Examples of Severity Level 4 Noncompliance Immediate Jeopardy to Resident Health or Safety include, but is not limited to:
• The facility failed to assure that a resident was free from involuntary seclusion. The resident with a history of suicidal ideation and displaying behavioral symptoms which included episodic periods of yelling and screaming, especially towards the end of the day and during the night. According to the resident’s record, after dinner last evening, the resident was placed by staff in her recliner with a tray attached by the nurse’s station. It was documented and corroborated by staff interviews that they heard the resident yell and scream loudly, pounding on her tray. Several residents began complaining about the noise. A nurse aide transferred the resident to a wheelchair, and placed the resident, who was at risk for suicidal ideation, in a housekeeping supply room, which was used for storage of chemicals. The nurse aide closed the door and went back to the floor. The resident began crying loudly, banging on the doors and yelling for help. Another staff person thought that she heard a resident yelling, but was busy completing tasks for another resident. Afterwards, she heard the yelling continue, found the resident, and removed the resident from the room, the resident was sweating profusely, her face was reddened, and was shaking and sobbing incoherently. Upon interview, the nurse aide who had secluded the resident stated that she did not have the time to deal with the yelling,
and she had to get other residents to bed. She moved the resident to the supply room to quiet her down.

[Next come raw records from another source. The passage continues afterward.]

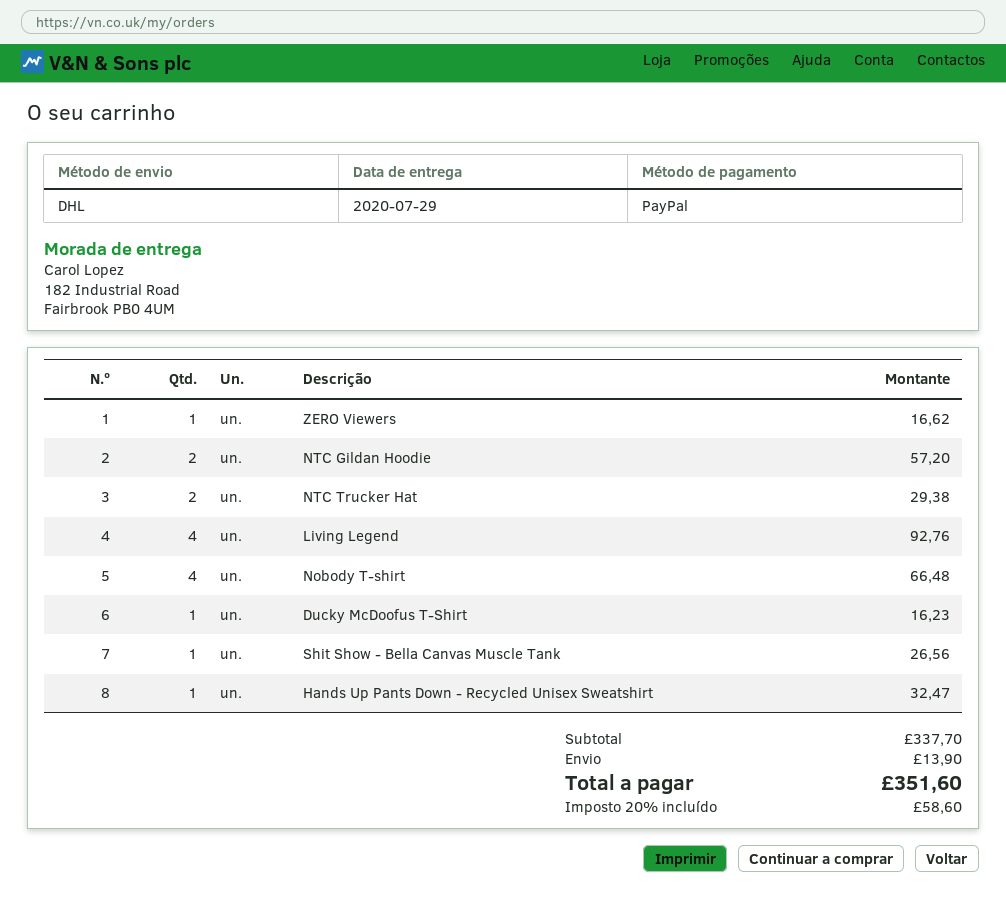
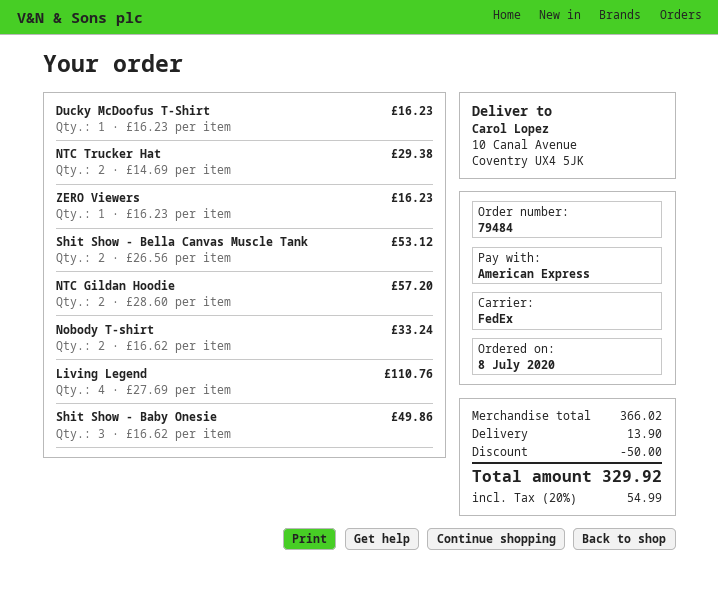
payment method: PayPal -> American Express
shipping method: DHL -> FedEx
ship to: 182 Industrial Road, Fairbrook PB0 4UM -> 10 Canal Avenue, Coventry UX4 5JK
ZERO Viewers: 1 for 16.62 -> 1 for 16.23
Living Legend: 4 for 92.76 -> 4 for 110.76
Nobody T-shirt: 4 for 66.48 -> 2 for 33.24
Shit Show - Bella Canvas Muscle Tank: 1 for 26.56 -> 2 for 53.12
Hands Up Pants Down - Recycled Unisex Sweatshirt: 1 for 32.47 -> none
Shit Show - Baby Onesie: none -> 3 for 49.86
subtotal: 337.70 -> 366.02
discount: none -> 50.00
tax: 20% = 58.60 -> 20% = 54.99
total: 351.60 -> 329.92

Examples of Severity Level 3 Noncompliance Actual Harm that is not Immediate Jeopardy include, but is not limited to:
The facility failed to assure that a resident was free from involuntary seclusion. A resident was admitted to a secured area at the request of his representative. After admission, the resident requested the security codes in order to go in and out of the area, but staff refused to provide the codes. The resident then requested to be transferred, but staff refused his request. The staff then contacted the resident’s attending physician, who made the determination that was not any clinical reason for the resident to be located in the secured area; once the physician made this determination, he notified the facility, which immediately transferred the resident to a room not located in the secured area. During interview with the resident, he stated that he was still angry that he had been placed in the secured area against his will for his first day in the facility, and felt afraid to leave his room except for meals or else staff would place him again in the secured area, even though staff attempted to regain his trust.
Examples of Severity Level 2 Noncompliance No Actual Harm with Potential for More Than Minimal Harm that is Not Immediate Jeopardy include, but is not limited to:
• The facility failed to assure that a resident was free from involuntary seclusion. Based on resident and staff interviews, it was stated that a nurse aide was transporting him to an activity. The resident, who was dependent on staff for mobility in his wheelchair, said that he was annoyed that he was late to the activity. He began to insult the nurse aide. The nurse aide transported the resident in his wheelchair to an unused shower room, instead of to the activity room and the nurse aide told the resident that when he stopped insulting her, she would take him to the activity. The nurse aide stood outside the door to supervise the resident and when the resident became quiet, she took the resident back to the activity. Afterwards, the resident reported what had happened to the activity director and said that he did not want the aide working with him anymore. During interview, the resident stated that this was the only time something like this happened.
Severity Level 1: No Actual Harm with Potential for Minimal Harm
The failure of the facility to prevent involuntary seclusion is more than minimal harm.
Therefore, Severity Level 1 does not apply for this regulatory requirement.